Sinto, sim. O Brasil é particular, porque no Brasil quase nunca nos conhecem. O Brasil tem uma força pelas suas coisas. Ou há um investimento grande na música que vem de fora, como a americana, ou então não se entra com facilidade. Guiné, Cabo Verde, São Tomé e Moçambique são países que me dão muito carinho, isto sem esquecer Portugal.

Nestes 30 anos tem a noção de que a sua música foi uma espécie de bálsamo para o povo angolano em tempos difíceis?
Bem, espero que sim. Há que ter a noção de várias coisas. Dizem que o conhecimento é bom mas, ao mesmo tempo, retira-nos a inocência. Então, eu prefiro continuar sem ter a noção disso. Faço a minha música para fazer bem às pessoas, nunca para fazer mal. E se, algum dia, uma música minha fizer mal a alguém, eu vou ter de pedir desculpas. A noção que eu quero ter é que consigo sentir o amor das pessoas e que elas estão felizes com tudo à volta. Tenho medo das vaidades, porque o sucesso e a fama corrompem muito. E eu tenho medo de ser corrompido, engolido, devorado pelo sucesso. Quero estar sempre em dúvida porque, com dúvida, temos sempre a ideia de perguntar, de procurar.

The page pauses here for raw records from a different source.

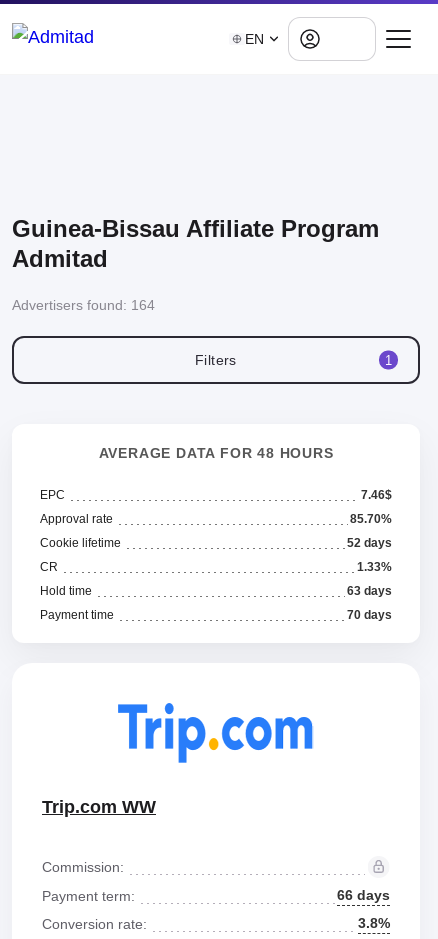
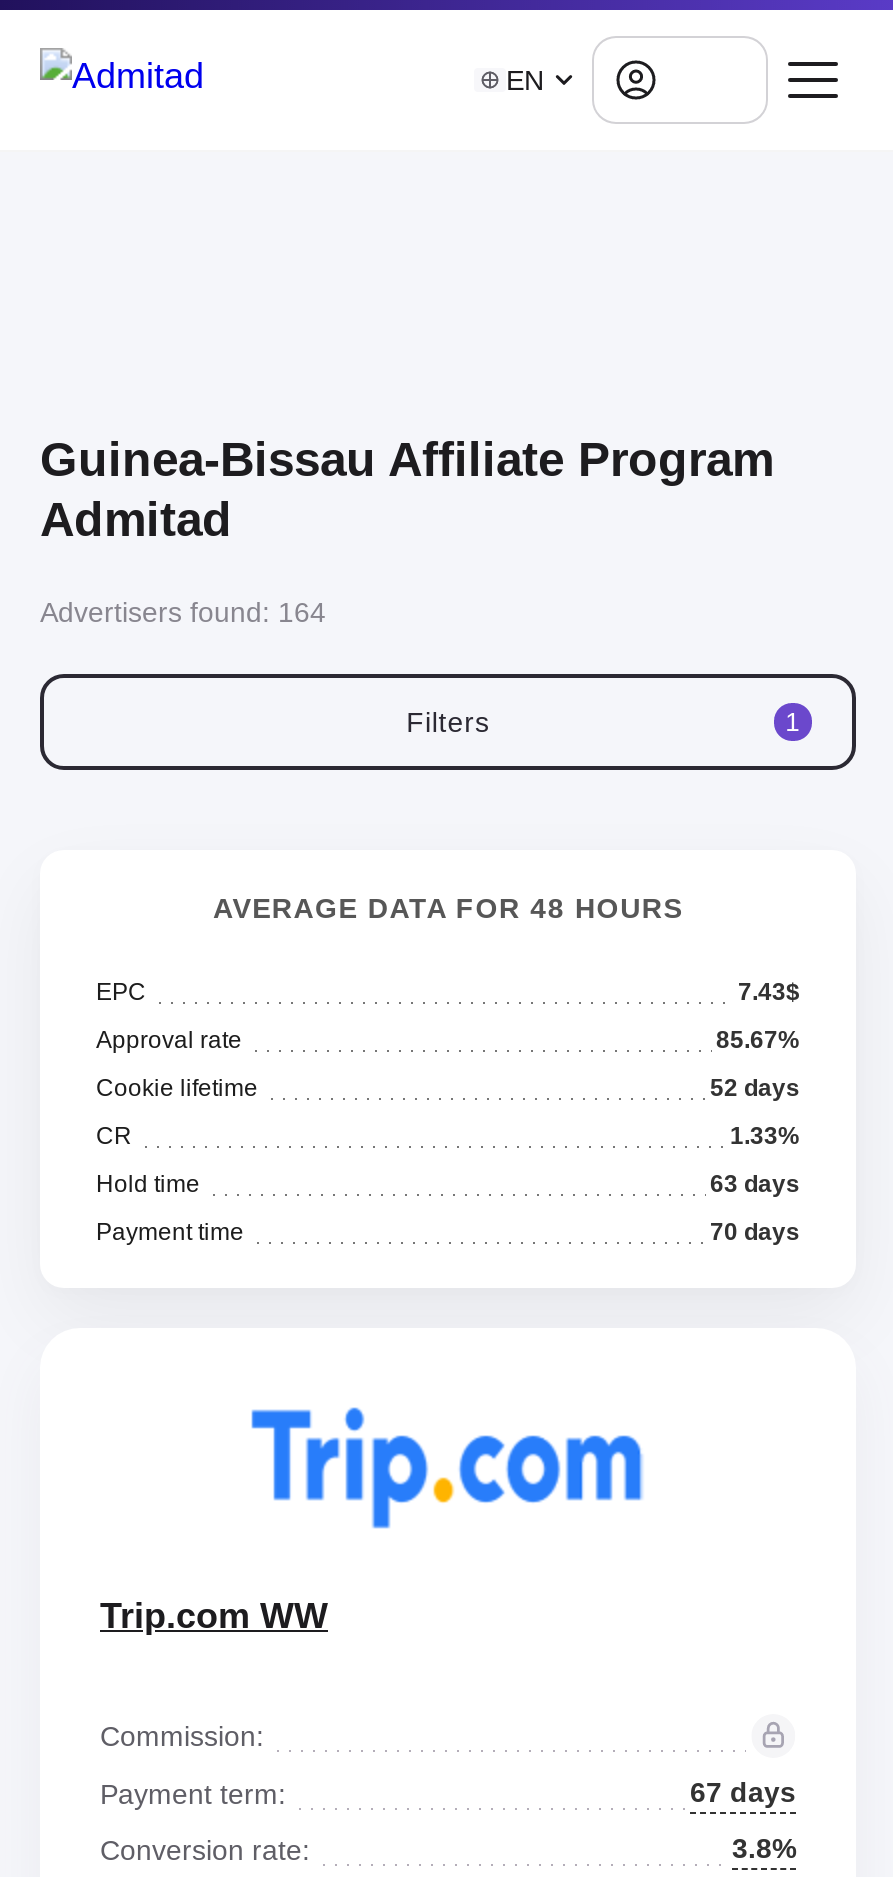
- 7.46$
+ 7.43$

- 85.70%
+ 85.67%

- 66 days
+ 67 days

Começámos com o Coliseu, vamos acabar com o Coliseu. Vai ter como convidado Paulo Flores, que é um cantor de intervenção com quem tem uma ligação estreita e que já tinha atuado consigo na mesma sala em 2009. Até por isso vai ser especial.
Sempre que estou com Paulo Flores é um momento especial. Para mim, ter o Paulo Flores é bom demais, é sempre uma honra e um privilégio. E espero que continue sendo assim para toda a vida. Queria só acrescentar que, além do Paulo Flores, vamos ter o Prodígio. Apesar de não ser um cantor de semba – é um rapper -, o Prodígio é um artista, um músico, um poeta, e eu queria fazer esse cruzamento porque temos um sentimento muito próximo que nos liga não só pela música, mas também pelos valores sobre a angolanidade, sobre África, sobre todo o amor que existe de nós para as pessoas.